Title: The Orphan’s Tale
Author: Pam Jenhoff
Original Release Date: February 21, 2017
Genre: Literary Fiction, Historical Fiction
Themes: WWII, Nazi Germany, Circuses, Courage
Features: Reader’s Guide included, Excerpt from The Kommandant’s Daughter included
My Rating: 4.5/ 5
A powerful novel of friendship set in a traveling circus during World War II, The Orphan’s Tale introduces two extraordinary women and their harrowing stories of sacrifice and survival .
Sixteen-year-old Noa has been cast out in disgrace after becoming pregnant by a Nazi soldier and being forced to give up her baby. She lives above a small rail station, which she cleans in order to earn her keep… When Noa discovers a boxcar containing dozens of Jewish infants bound for a concentration camp, she is reminded of the child that was taken from her. And in a moment that will change the course of her life, she snatches one of the babies and flees into the snowy night.
Noa finds refuge with a German circus, but she must learn the flying trapeze act so she can blend in undetected, spurning the resentment of the lead aerialist, Astrid. At first rivals, Noa and Astrid soon forge a powerful bond.
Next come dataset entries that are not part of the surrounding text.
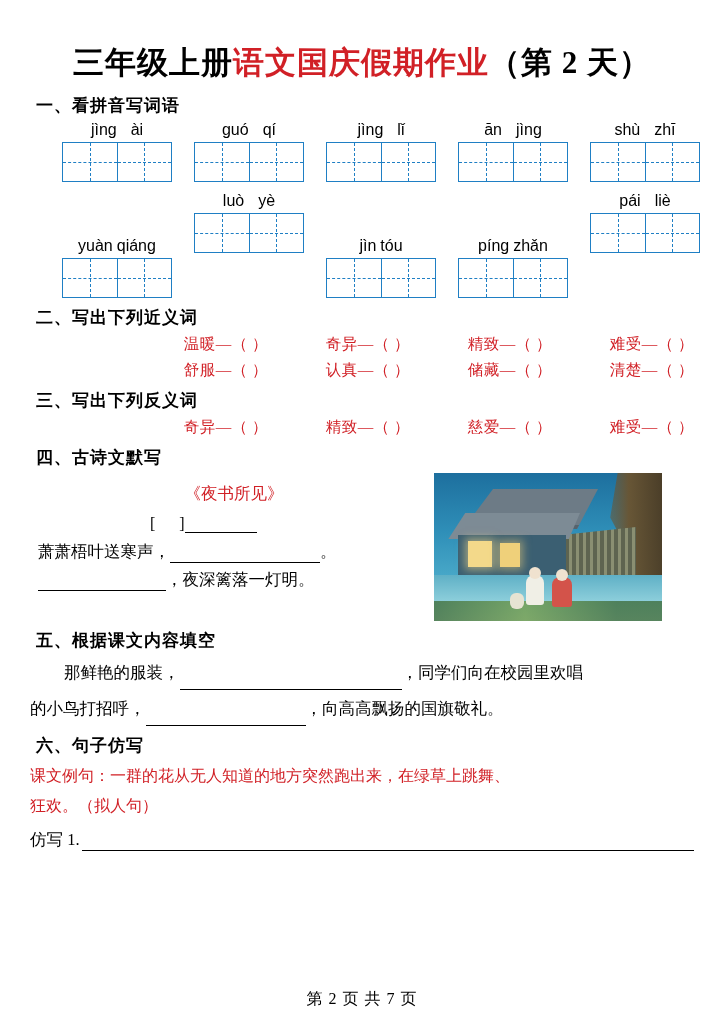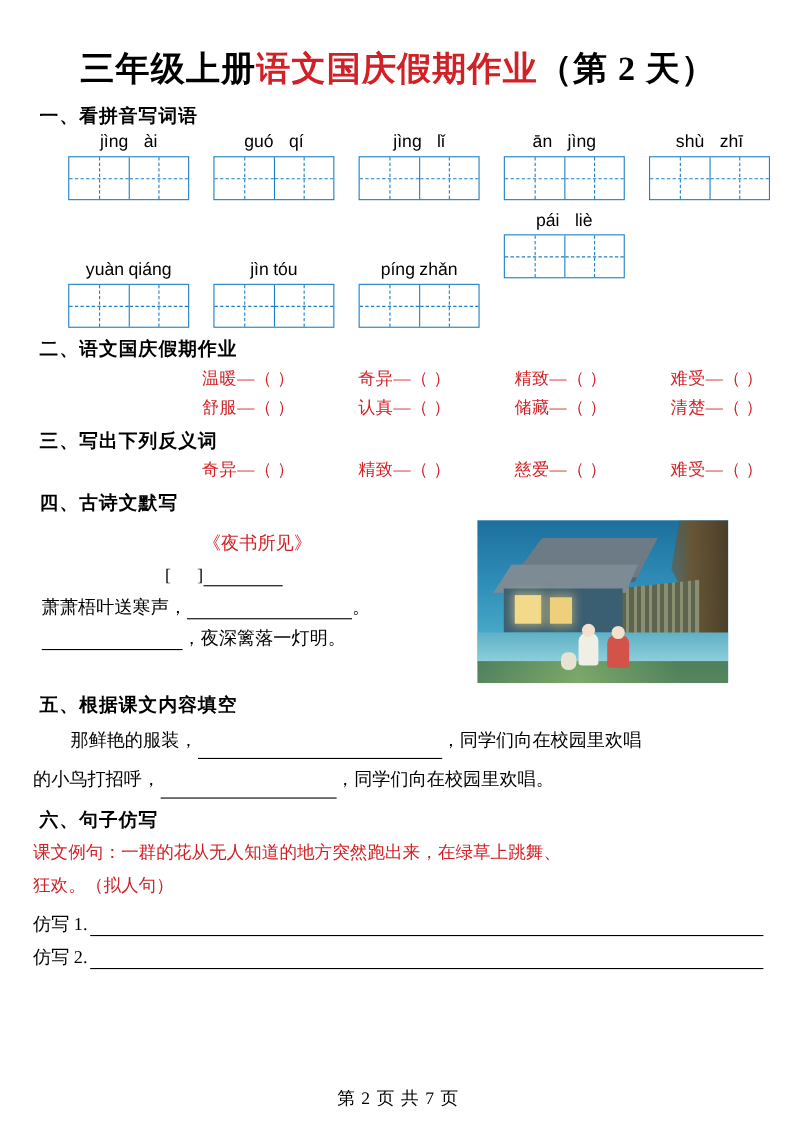--- a/index.html
+++ b/index.html
@@ -329,20 +329,30 @@
         <div class="py-label tight">
           <span>yuàn</span>
           <span>qiáng</span>
         </div>
         <div class="tianzi">
             <div class="cell"></div>
             <div class="cell"></div>
           </div>
       </div>
       <div class="py-item">
+        <div class="py-label">
+          <span>luò</span>
+          <span>yè</span>
+        </div>
+        <div class="tianzi">
+            <div class="cell"></div>
+            <div class="cell"></div>
+          </div>
+      </div>
+      <div class="py-item">
         <div class="py-label tight">
           <span>jìn</span>
           <span>tóu</span>
         </div>
         <div class="tianzi">
             <div class="cell"></div>
             <div class="cell"></div>
           </div>
       </div>
       <div class="py-item">
@@ -361,21 +371,21 @@
           <span>liè</span>
         </div>
         <div class="tianzi">
             <div class="cell"></div>
             <div class="cell"></div>
           </div>
       </div>
     </div>
   </div>
 
-  <div class="sec-head">二、语文国庆假期作业</div>
+  <div class="sec-head">二、写出下列近义词</div>
   <div class="word-row">
     <span class="w">温暖—（      ）</span>
     <span class="w">奇异—（      ）</span>
     <span class="w">精致—（      ）</span>
     <span class="w">难受—（      ）</span>
   </div>
   <div class="word-row">
     <span class="w">舒服—（      ）</span>
     <span class="w">认真—（      ）</span>
     <span class="w">储藏—（      ）</span>
@@ -420,33 +430,29 @@
       <div class="kid1"></div>
       <div class="kid2"></div>
     </div>
   </div>
 
   <div class="sec-head">五、根据课文内容填空</div>
   <div class="para indent">
     <span>那鲜艳的服装，</span><span class="ul-long" style="width:222px;"></span><span>，同学们向在校园里欢唱</span>
   </div>
   <div class="para">
-    <span>的小鸟打招呼，</span><span class="ul-long" style="width:160px;"></span><span>，同学们向在校园里欢唱。</span>
+    <span>的小鸟打招呼，</span><span class="ul-long" style="width:160px;"></span><span>，向高高飘扬的国旗敬礼。</span>
   </div>
 
   <div class="sec-head">六、句子仿写</div>
   <div class="example">
     <span>课文例句：</span><span>一群的花从无人知道的地方突然跑出来，在绿草上跳舞、</span><br>
     <span>狂欢。（拟人句）</span>
   </div>
 
   <div class="imitate">
     <span class="lbl">仿写 1.</span>
     <span class="line"></span>
   </div>
-  <div class="imitate">
-    <span class="lbl">仿写 2.</span>
-    <span class="line"></span>
-  </div>
 
   <div class="sep"></div>
   <div class="footer">第 2 页 共 7 页</div>
 </div>
 
 </body></html>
But as the facade that protects them proves increasingly tenuous, Noa and Astrid must decide whether their friendship is enough to save one another—or if the secrets that burn between them will destroy everything.
I was walking through Costco, yes Costco, looking for something to treat myself with once I had completed my MLIS and I came across a number of novels that made a nice little WWII collection and I couldn’t resist. Having a) volunteered as a palaeographer deciphering cursive for war-time immigration records and b) also having performed in a circus for a number of years (German Wheel and Lyra if you care to know) The Orphan’s Tale immediately caught my eye.
I was immediately drawn in from the first few pages as the tone was so approachable and the voice so personal that I found it difficult to put the book down. I never once felt like there was a lull in the action, or that too much time was spent setting up for major events as the typical slow spots were replaced by gut wrenching memories. The prose is simple, accessible, and easy to engage with and the narration alternating between Noa and Astrid keeps the tempo quick (and me on the edge of my seat).
Jenhoff’s intimate knowledge of the Holocaust and the depth of her research into the circus industry really shines through. She has created a narrative that is not only captivating but also genuine and authentic. Drawing on the real stories of the Unknown Children and Circus Althoff, this narrative feels almost too real. The effective is beautiful, haunting, heart warming and heart breaking all at the same time. Also, Noa’s emotions and pain when she hits the safety net, spot-freaking-on.
Finally, without giving too much away, I would like to take a moment to appreciate that there is no neat-and-tidy happy ending. The losses and questions left looming beget the time and circumstances of the setting and really help to drive home the magnitude of simply surviving. I was touched by the redemption to be found in a most despised character and the acknowledgement that some experiences will continue to haunt us regardless of how hard we try to leave those parts of us behind. Too often a good story is lost when all loose ends are tied up, sometimes in the most awkward ways, and thank goodness The Orphan’s Tale didn’t fall into that trap!
Would I recommend reading this book? Heck yes! Go buy it, borrow it from a friend, check it out from the library or hit that trusty download button. I don’t care how you do it, this is one book that you don’t want to miss!